Lastly, I brought back with me a realistic notion of what it is to work towards a dream. Also I proceed with a more intricate understanding of an economy of fairly and cleanly raised food and how it can work to improve our lives. As far as healthy food, responsible energy usage, communal responsibility, and land stewardship, the CSA model is a very honorable way to sustain our community. Supporting it is precious in the strongest sense of the word.

Lori’s story

How did he talk to you into this crazy idea?
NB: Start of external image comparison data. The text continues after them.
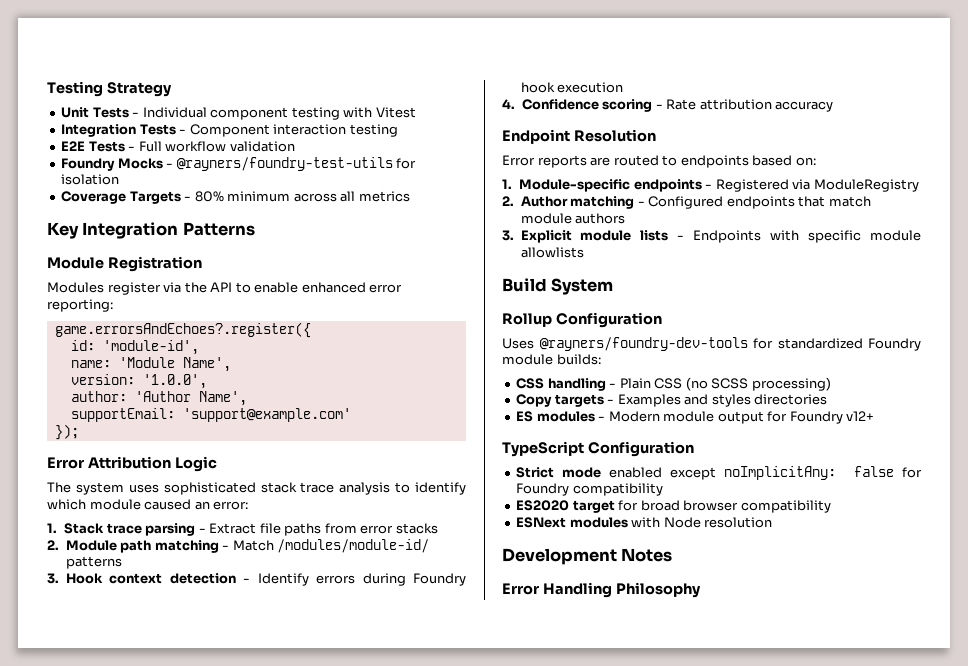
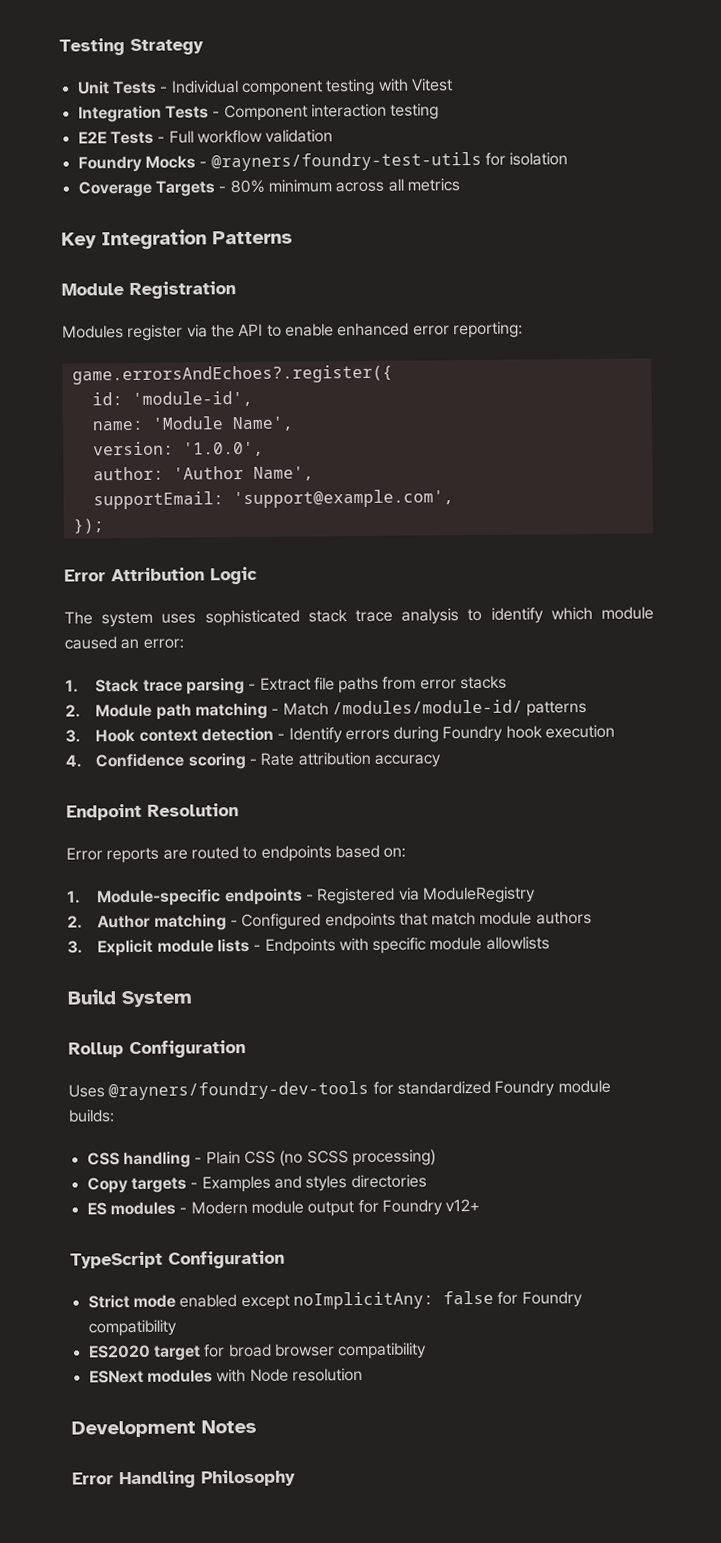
- supportEmail: 'support@example.com'
+ supportEmail: 'support@example.com',

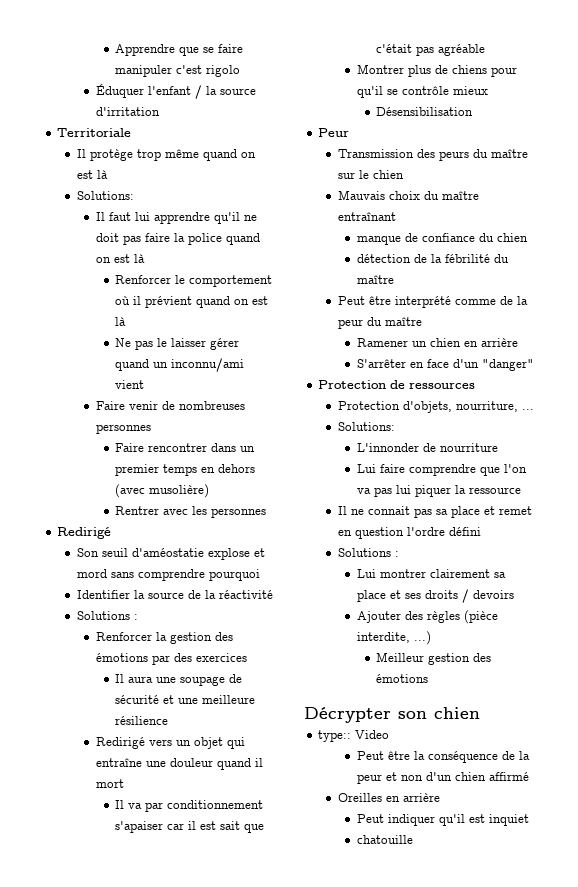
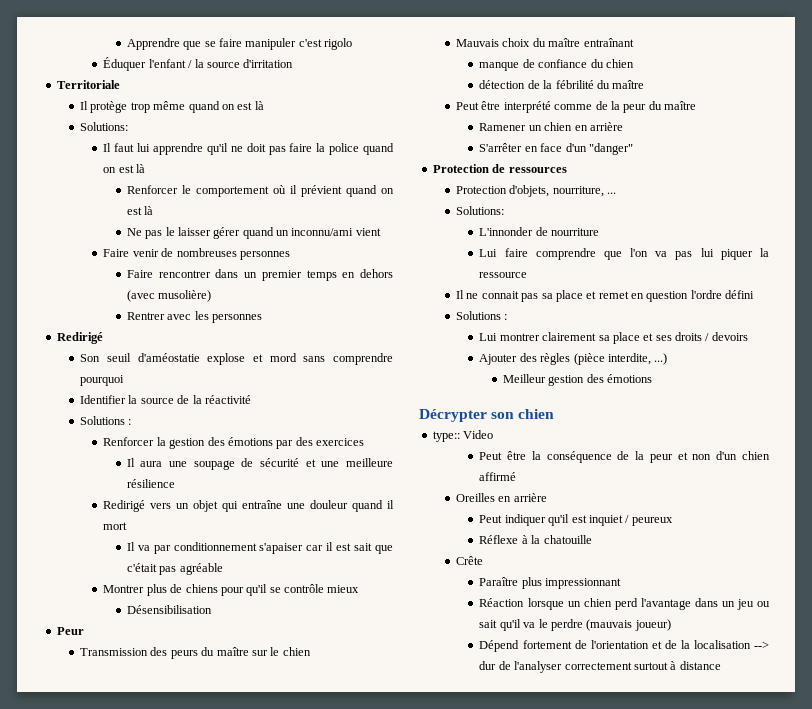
- Peut indiquer qu'il est inquiet
- chatouille
+ Peut indiquer qu'il est inquiet / peureux
+ Réflexe à la chatouille
+ Crête
+ Paraître plus impressionnant
+ Réaction lorsque un chien perd l'avantage dans un jeu ou sait qu'il va le perdre (mauvais joueur)
+ Dépend fortement de l'orientation et de la localisation --> dur de l'analyser correctement surtout à distance

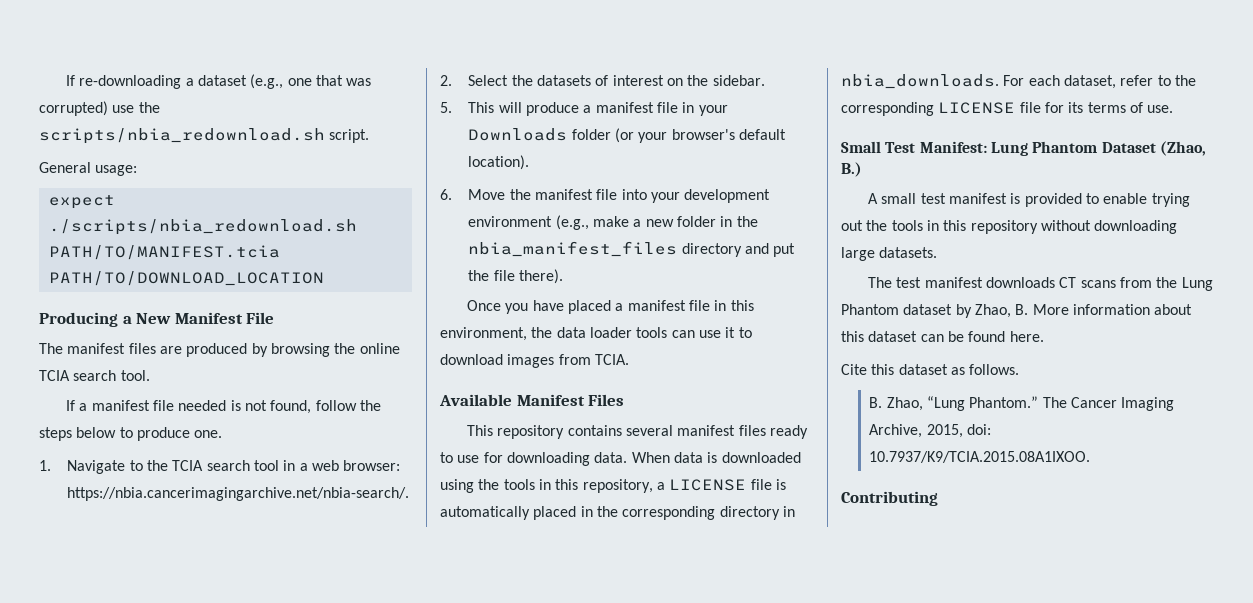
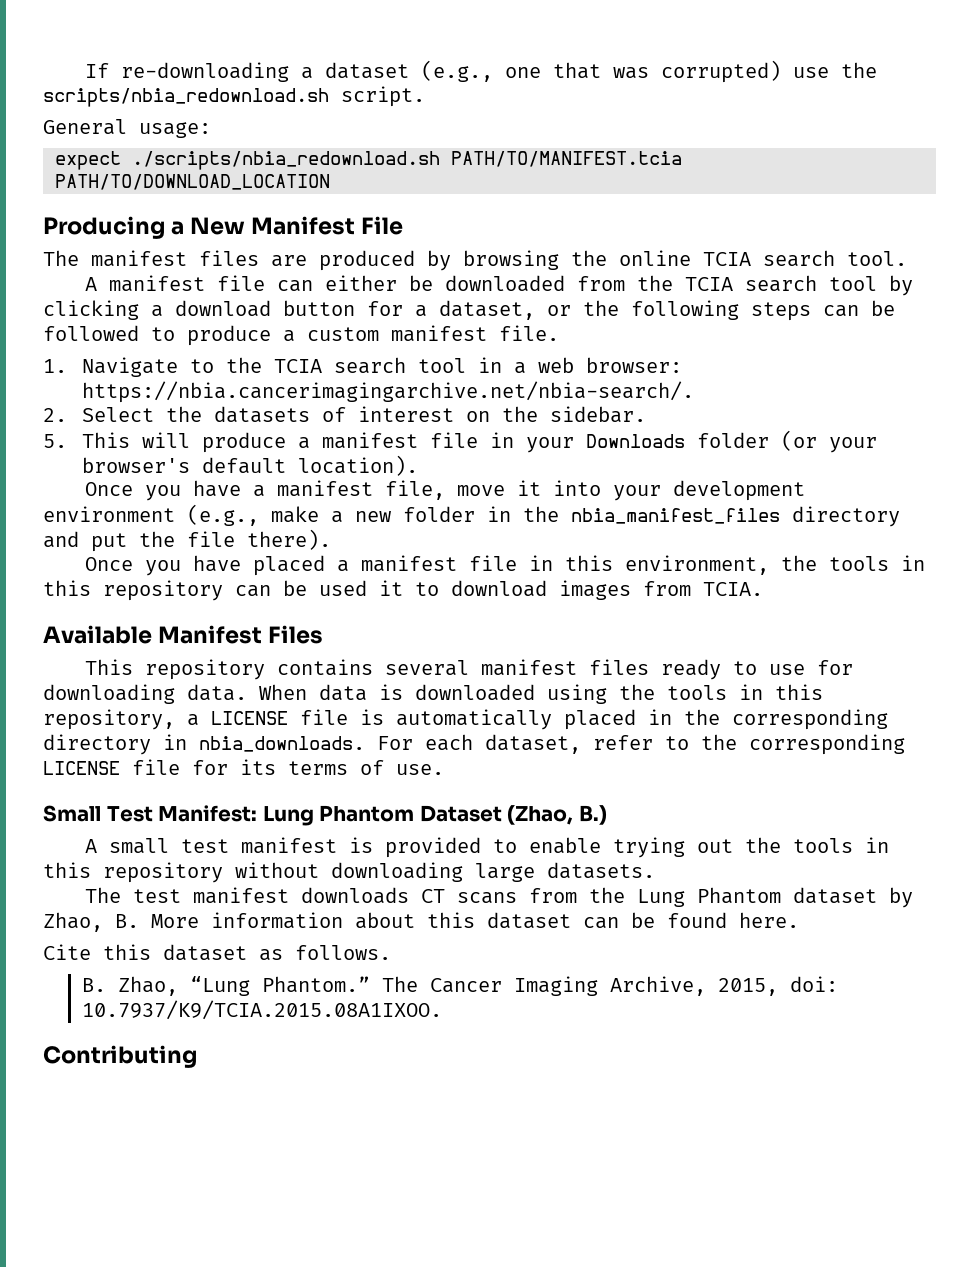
- If a manifest file needed is not found, follow the steps below to produce one.
+ A manifest file can either be downloaded from the TCIA search tool by clicking a download button for a dataset, or the following steps can be followed to produce a custom manifest file.
- 6. Move the manifest file into your development environment (e.g., make a new folder in the nbia_manifest_files directory and put the file there).
+ Once you have a manifest file, move it into your development environment (e.g., make a new folder in the nbia_manifest_files directory and put the file there).
- Once you have placed a manifest file in this environment, the data loader tools can use it to download images from TCIA.
+ Once you have placed a manifest file in this environment, the tools in this repository can be used it to download images from TCIA.

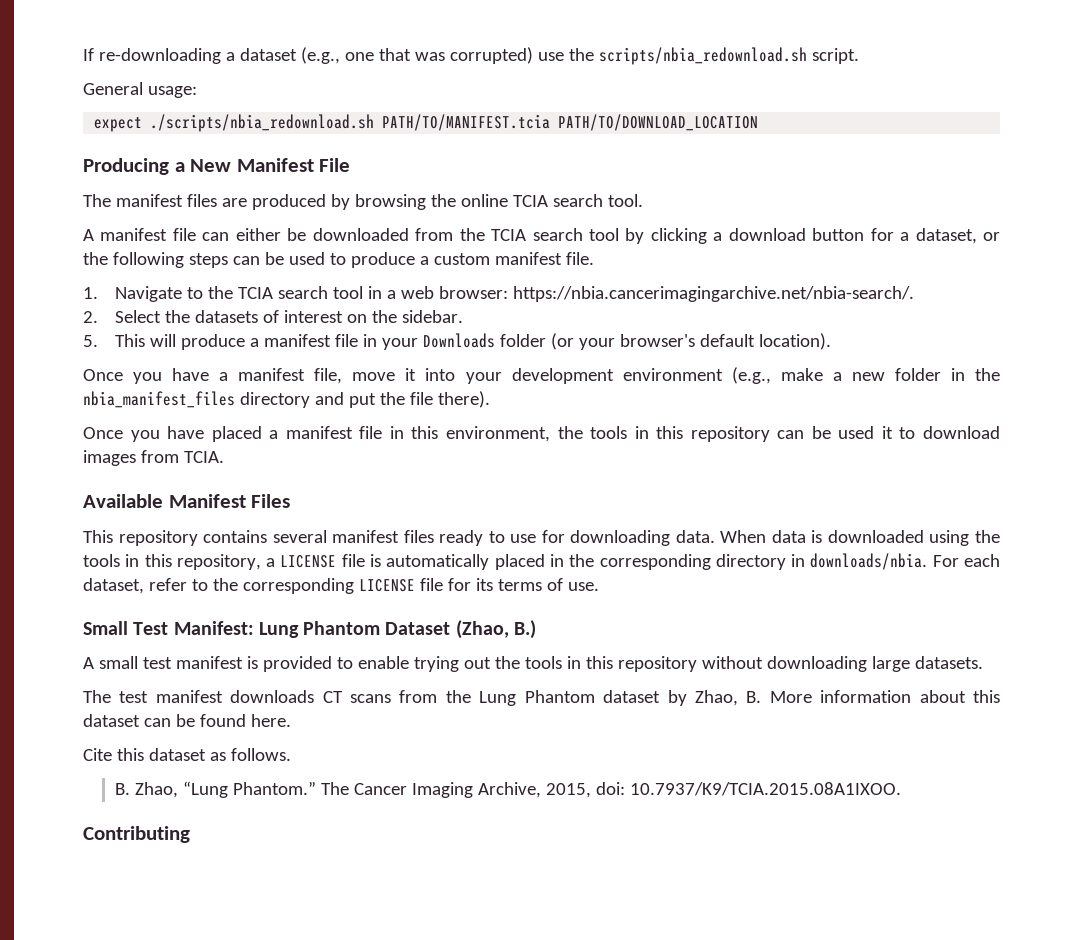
- A manifest file can either be downloaded from the TCIA search tool by clicking a download button for a dataset, or the following steps can be followed to produce a custom manifest file.
+ A manifest file can either be downloaded from the TCIA search tool by clicking a download button for a dataset, or the following steps can be used to produce a custom manifest file.
- When data is downloaded using the tools in this repository, a LICENSE file is automatically placed in the corresponding directory in nbia_downloads.
+ When data is downloaded using the tools in this repository, a LICENSE file is automatically placed in the corresponding directory in downloads/nbia.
Well, he didn’t. He just asked what I thought, and I said, “sure, let’s do it.” We were both itching for a change to a more simplistic lifestyle, and an apprenticeship seemed like an excellent start down that path. Spring started simple enough, aside from having to piece together a wedding and figure out how to live in a camper with very minimal amenities. Between those two issues I had a few meltdowns in the beginning, but they did make farming seem like a breeze in comparison. Nothing seemed better than those first sweet ripe strawberries we picked; I wished they could have lasted all year. Eventually our wedding came and was a beautiful success and we slowly began to get electric and water. Things were on the up and up, but so was the temperature.


Gosh it’s Hot…

We have a huge cat, Bernie, that we brought out to the farm with us. He loves sniffing flowers and chasing grasshoppers. He even caught a few field mice (super proud of him on that one!), but when the temperature started to rise he became pretty miserable. I think we all did, but for the most part we kept on truckin. Ronnie’s main project was helping raise the chickens, which I am irrationally scared of so I had very little interaction with them. Instead I focused my attention on starting a Place on Earths’ first farmers market endeavor. After a few weeks Carden and I had a good setup and it was looking good, only problem was a lack of customers. Towards the middle of the summer swelter amid a couple other complications we decided to abandon the booth in order to have substantial yields for the CSA members. Besides, there was plenty to keep me occupied on the farm.


Holy Tomatoes Batman!

It seemed like they were going to last forever. During their peak, two whole days a week were spent picking tomatoes. It was monotonous. Though I did learn one very important rule about picking tomatoes: never wear a pink/red shirt. It’ll reflect in the sun making picking ripe maters quite maddening. I made that mistake more than once. While I did partake in quite a bit of arduous work it did not seem to be nearly as hard physically as what Carden and Ronnie were doing. I enjoyed spending some quality time with my tiny little lover Clark and experiencing new things like canning and prepping the boxes. I was very happy to be part of the Willis’ rare chance to escape the farm mid season, and seeing that our presence was truly helping out the farm. Through the hardship one theme seemed to persist: the good times came across as truly genuine and heartfelt. I suppose that’s the Yin and Yang of farming.


Urban Growth

Once we had decided that the farm life wasn’t in the cards just yet, I became invigorated with the idea of making a homestead in the city. Though this apprenticeship ended much differently than we planned it was a necessary step in finding out what we really truly wanted. We hope to find a house with a large yard and make the entire property edible and work towards other self-sustaining practices. With my new found commitment to all things uncomplicated, I am determined to make a living doing things I enjoy. I also appreciate the act of creating more, whether it be a seed I’ve planted or dainty bag I’ve woven.